**Extracted material:**
╭──

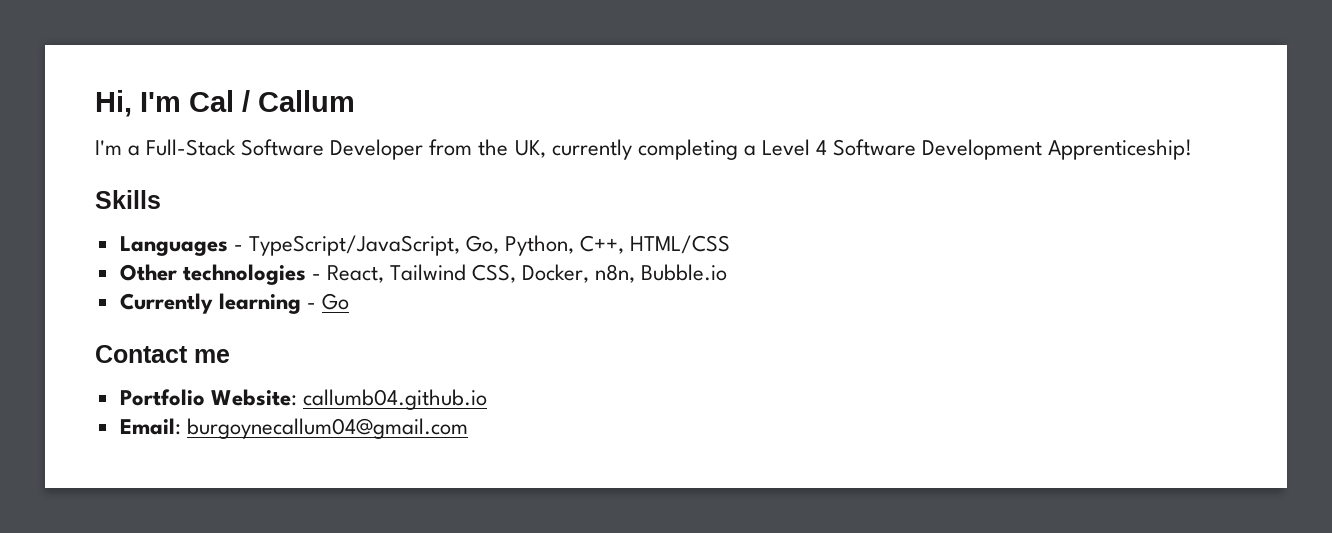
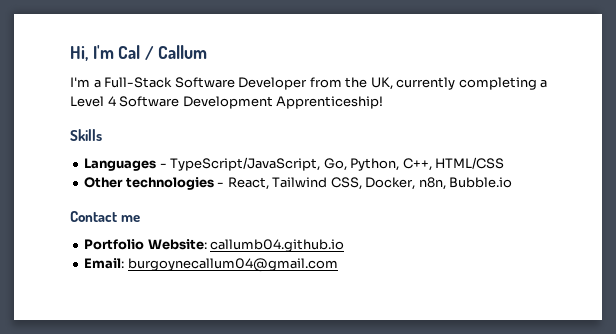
- Currently learning - Go

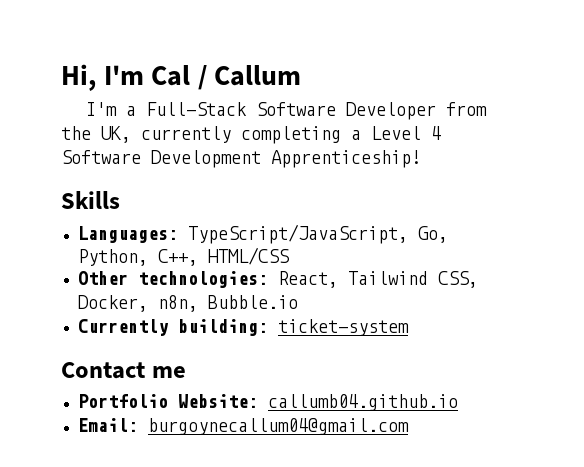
- Languages - TypeScript/JavaScript, Go, Python, C++, HTML/CSS
+ Languages: TypeScript/JavaScript, Go, Python, C++, HTML/CSS
- Other technologies - React, Tailwind CSS, Docker, n8n, Bubble.io
+ Other technologies: React, Tailwind CSS, Docker, n8n, Bubble.io
+ Currently building: ticket-system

╰──

**What needs to be done:** Your response should hold only an exact copy of the lines above, from the one containing "- Languages - TypeScript/JavaScript, Go, Python, C++, HTML/CSS" through the end of the entries.

**Your solution:**
- Languages - TypeScript/JavaScript, Go, Python, C++, HTML/CSS
+ Languages: TypeScript/JavaScript, Go, Python, C++, HTML/CSS
- Other technologies - React, Tailwind CSS, Docker, n8n, Bubble.io
+ Other technologies: React, Tailwind CSS, Docker, n8n, Bubble.io
+ Currently building: ticket-system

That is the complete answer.